A nomeação dos sete membros da Comissão Nacional da Verdade pela presidente Dilma Roussef, na última quinta-feira, tem enorme relevância política. A partir de agora, a Comissão terá um prazo de dois anos para investigar e esclarecer os crimes contra os direitos humanos ocorridos no Brasil entre 1946 e 1988, sendo que, de fato, o período em que esses crimes foram rotineira e sistematicamente cometidos sob a cobertura e patrocínio do Estado corresponde ao regime militar (1964-1985).

Os sete membros escolhidos são cidadãos de reconhecidas competência e seriedade, com um compromisso acima de qualquer suspeita na defesa dos direitos humanos. São eles o ministro do Superior Tribunal de Justiça Gilson Dipp, o ex-ministro da Justiça José Carlos Dias, o ex-procurador-geral da República Cláudio Fontelles, o embaixador e cientista político Paulo Sérgio Pinheiro, a psicanalista e escritora Maria Rita Kehl e os advogados Rosa Maria Cardoso da Cunha e José Paulo Cavalcanti Filho. Dentre eles, um será escolhido para presidir a Comissão.

Apesar da qualidade dos nomes indicados e para surpresa de ninguém, já há muita gente questionando a isenção do colegiado. Dizem que Maria Rita Kehl defendeu publicamente a punição dos torturadores e que Rosa Maria Cardoso da Cunha foi a advogada de Dilma Roussef no processo movido contra a então guerrilheira pela ditadura militar. Quanto a José Carlos Dias e Paulo Sérgio Pinheiro, sua conhecida trajetória em defesa dos direitos humanos os tornaria parciais…

Esse pessoal não tem jeito. Quem sabe com a presença de um representante dos torturadores, outro dos mandantes e mais um dos generais de pijama, a Comissão seria mais imparcial?

Deixemos de lado essas sandices. O que importa agora é o trabalho que a Comissão Nacional da Verdade irá desenvolver. O Brasil espera que a Comissão faça uso de suas atribuições e empregue todos os meios legitimamente conferidos a ela pelo Congresso Nacional para empreender uma devassa radical dos arquivos, estabelecendo a história real da violência que se praticou contra os direitos humanos no país. Com nomes e sobrenomes.
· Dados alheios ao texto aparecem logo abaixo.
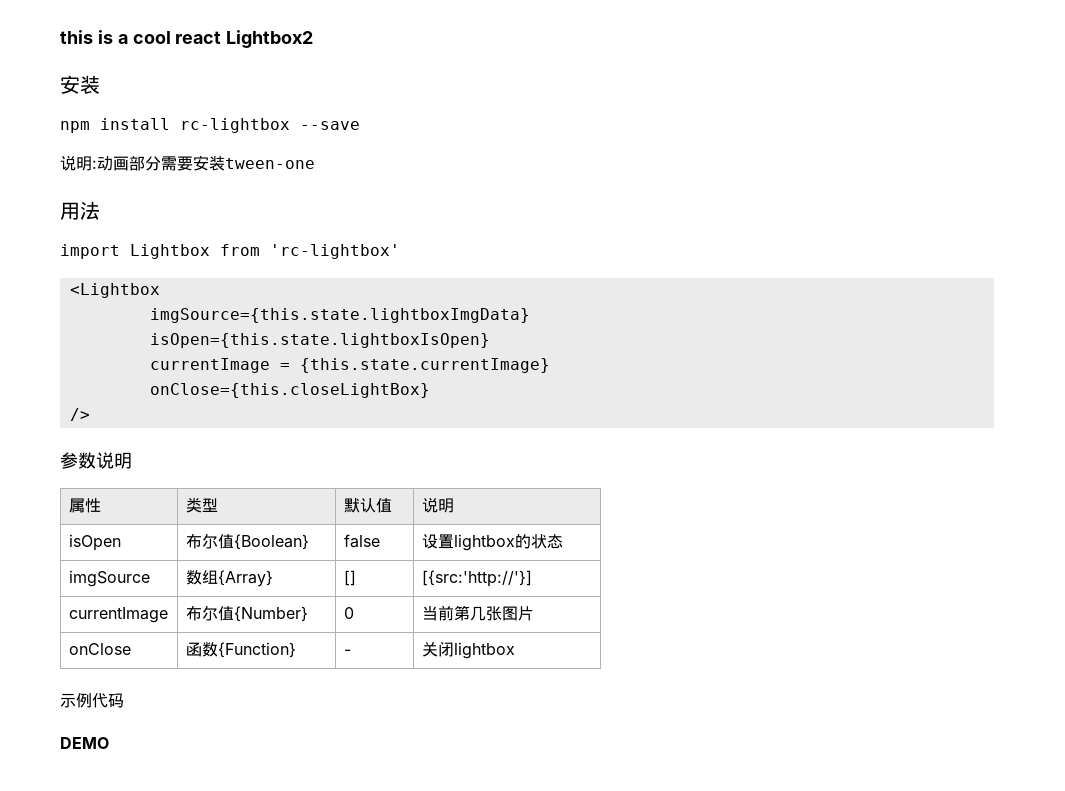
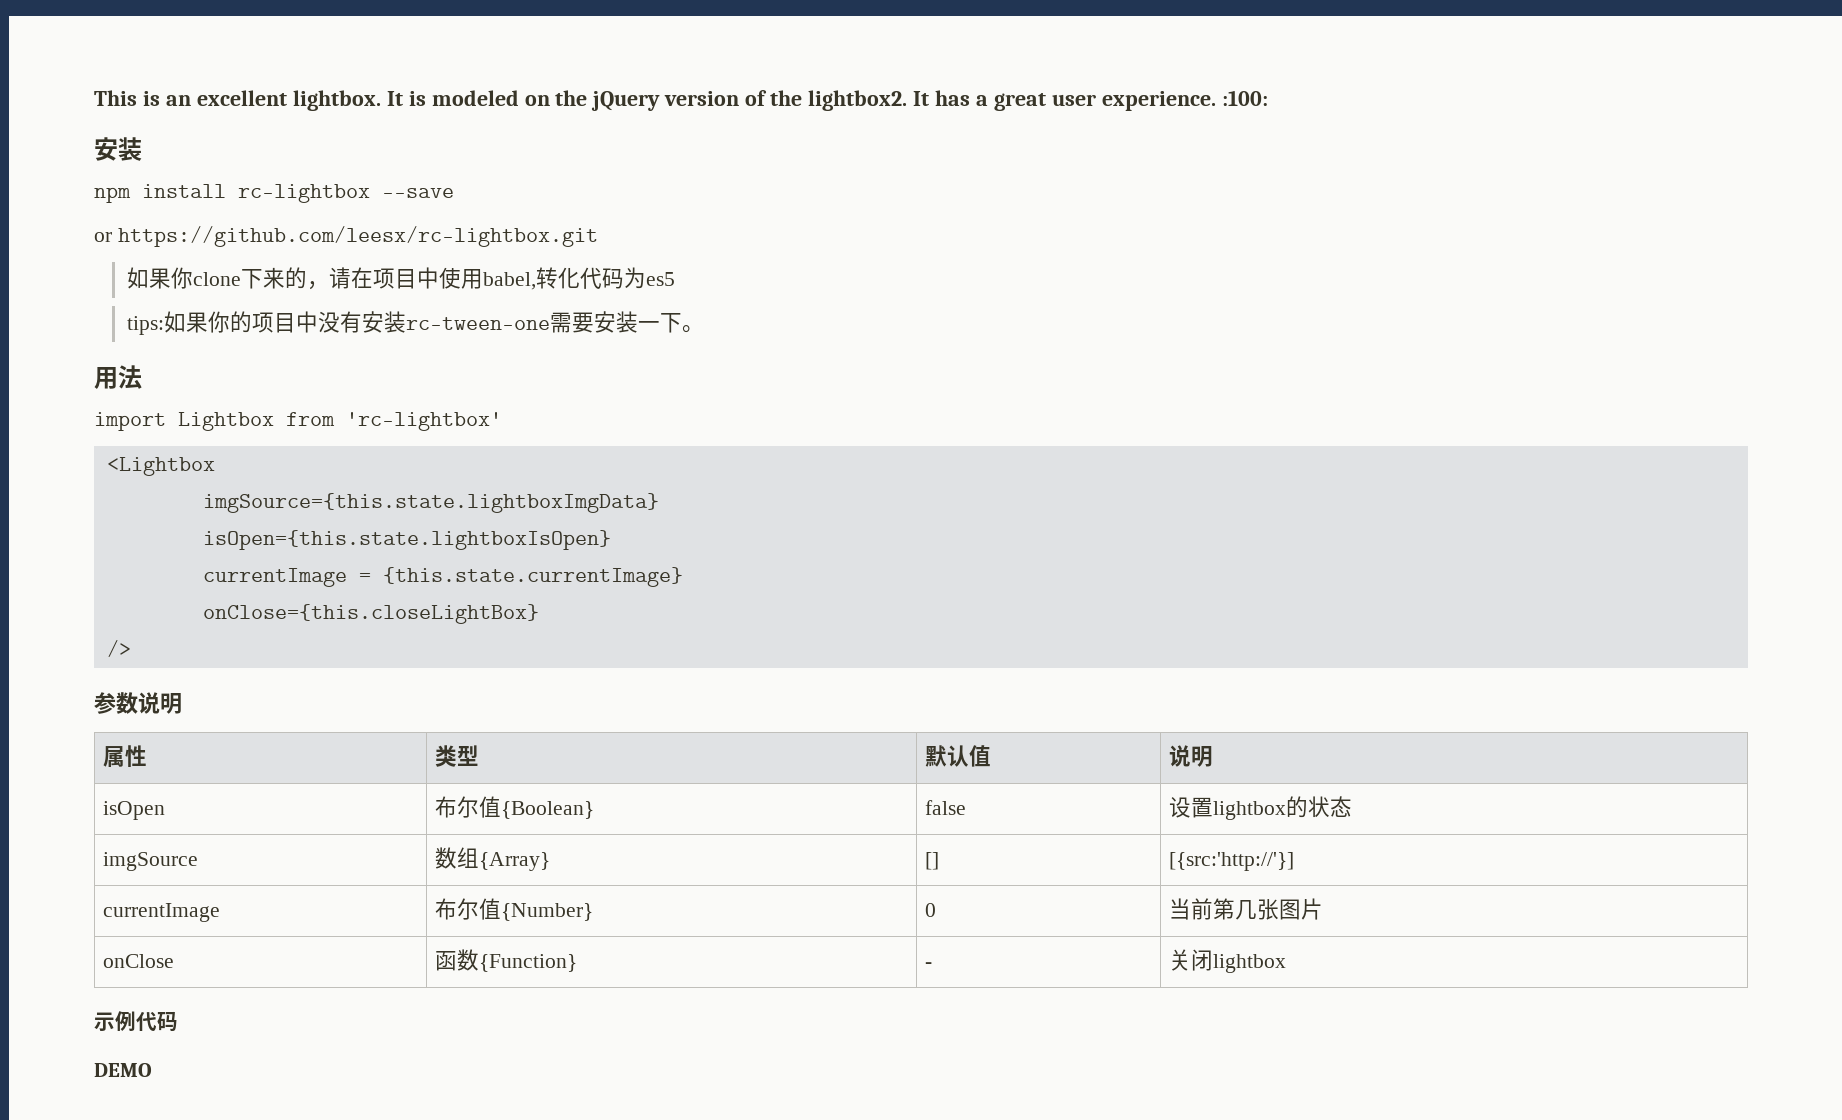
[60,30,314,48] this is a cool react Lightbox2 -> [94,90,1268,111] This is an excellent lightbox. It is modeled on the jQuery version of the lightbox2. It has a great user experience. :100:
[60,155,161,171] 说明:动画部分 -> [94,226,598,247] [127,267,676,290] [127,311,551,335] or https://github.com/leesx/rc-lightbox.git // 如果你clone下来的，请在项目中使用babel,转化代码为es5 // tips:如果你的项目中没有安装rc-tween-one
[225,158,315,169] tween-one -> [638,313,705,333] 一下。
Não vai ser fácil, e a dificuldade não está no prazo de dois anos, mas sim nas pressões que a Comissão Nacional da Verdade inevitavelmente sofrerá. O pessoal do lado de lá ainda tem muita força.

Esta é a razão pela qual a Comissão Nacional da Verdade precisa do Fórum Paranaense de Resgate da Verdade, Memória e Justiça, precisa de muitos movimentos semelhantes ao nosso, espalhados por todo o país. Nós também sabemos pressionar, também sabemos criticar, também sabemos sair às ruas e exigir aquilo que acreditamos ser a vontade do povo brasileiro: a verdade e a justiça. Não temos o que esconder, a revelação dos fatos reais não nos afeta. Este é o nosso maior patrimônio.